We need stories like this to help us to look at our life in this world from a different perspective. Often, we cannot see the changes that we need to make in our own life. But when we see how someone else, through a story or a movie, has been transformed by a major life experience, we can learn from what they went through, apply those lessons to our own life, and be transformed as well.
But then there is another kind of situation which is perhaps even harder for us. Sometimes, we can see the changes that we need to make, but we cannot see how we can make them. Life can beat us down so badly that we cannot believe that something good can come from our life. Consider this question: Are there any people or situations which God cannot use to accomplish great things that will last forever? Can God use your life and your situation to bring forth a great good that endures? Is there any failure or guilt that puts you or someone else beyond God’s redemption? Is it logical for us to hope for good things to happen, for us and for others, even when our track record says that it is not likely?
Having hope for ourselves and others is important because that’s what enables us to face the future with confidence and step into those opportunities that God gives us to be part of the wonderful future that he is bringing into the world.
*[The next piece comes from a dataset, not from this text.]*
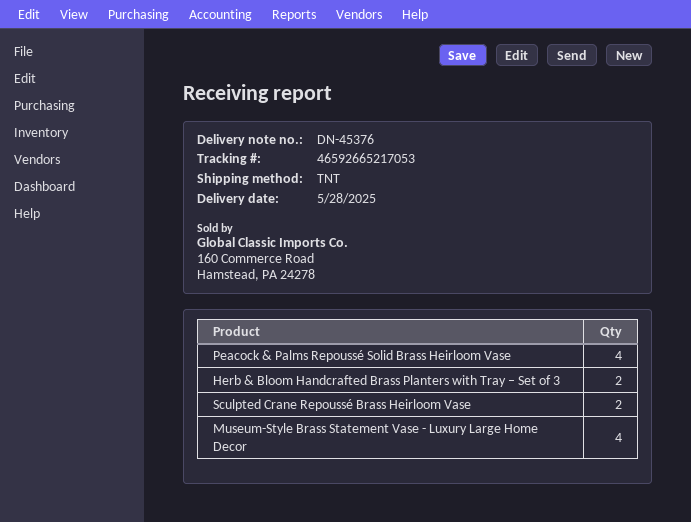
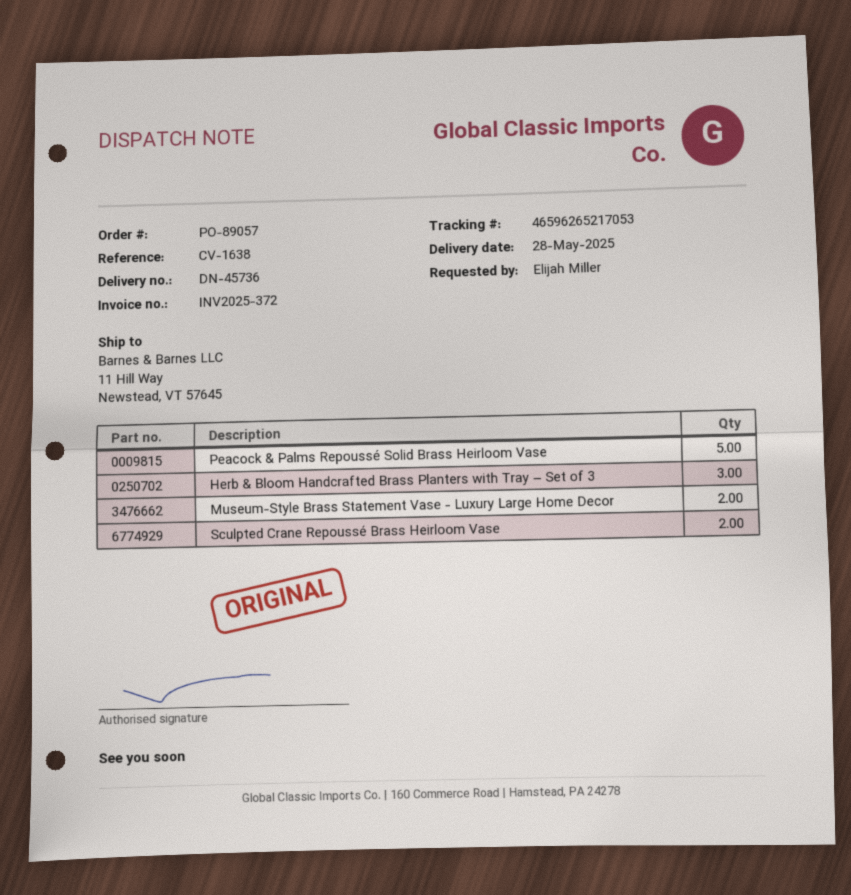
delivery note number: DN-45376 -> DN-45736
tracking number: 46592665217053 -> 46596265217053
Peacock & Palms Repoussé Solid Brass Heirloom Vase: 4 -> 5
Herb & Bloom Handcrafted Brass Planters with Tray – Set of 3: 2 -> 3
Museum-Style Brass Statement Vase - Luxury Large Home Decor: 4 -> 2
To help us grow in hope, we are going to continue our Faith Over Fear series, where we are looking at key parts of the book of Joshua to help us move forward in life with faith instead of being driven by our fears. Last week, we reflected on how the power of God’s presence makes all the difference when facing an anxious time. This week, the passage that we are looking at is Joshua 2:1-14, and if you have a Bible or a Bible app, I invite you to turn there now.
Here is a bit of background to help set the scene for that passage. Last week, we saw how God’s People, the Israelites, had completed their forty year journey of formation through the Wilderness and were now camped on the east side of the Jordan River at Shittim. Moses had died and Joshua was chosen by God to be the one to lead the Israelites into the Promised Land. God then encouraged Joshua to be strong and courageous with the promise that he would always be with Joshua, an encouragement and a promise that God also gives to you.
In today’s passage, Joshua prepares for the first in a series of battles that will need to take place to conquer and inhabit the land by sending two spies across the Jordan River to check out the fortress city of Jericho. Standing guard near one of the few places where the Jordan River could be crossed, Jericho was the gateway to the Promised Land and conquering it was a necessity.
Joshua, you may remember, was one of twelve spies sent to check out the Promised Land forty years before. This time, Joshua only sends two spies. They swam across the Jordan River, snuck into the city of Jericho through the only gate into the city, and began mixing with the people. Though the Bible doesn’t tell us how, they encountered a prostitute named Rahab. Though it seems odd to us, it makes sense that the spies would seek out a prostitute, for a person in such a role could potentially be a source of important information.
Unfortunately, the two spies were spotted when they entered the city and the king of Jericho sent messengers to Rahab to tell her to give the spies up. Instead of turning them in, which is what a loyal citizen of Jericho would have done, Rahab hid the spies and lied to protect them. After the king’s messengers left to search for the spies, Rahab talked to the spies and told them three things:
1. She knows that the Lord has given them this land.
2. Everyone is fearful of the Israelites because of what God has done for them in the past, and
3. She confesses that the God of the Israelites is “God in heaven above and on the earth below” (Joshua 2:11).
That is an extraordinary phrase that, elsewhere in the Old Testament, is only used by God and only when he is declaring that he is the one true God over all things everywhere.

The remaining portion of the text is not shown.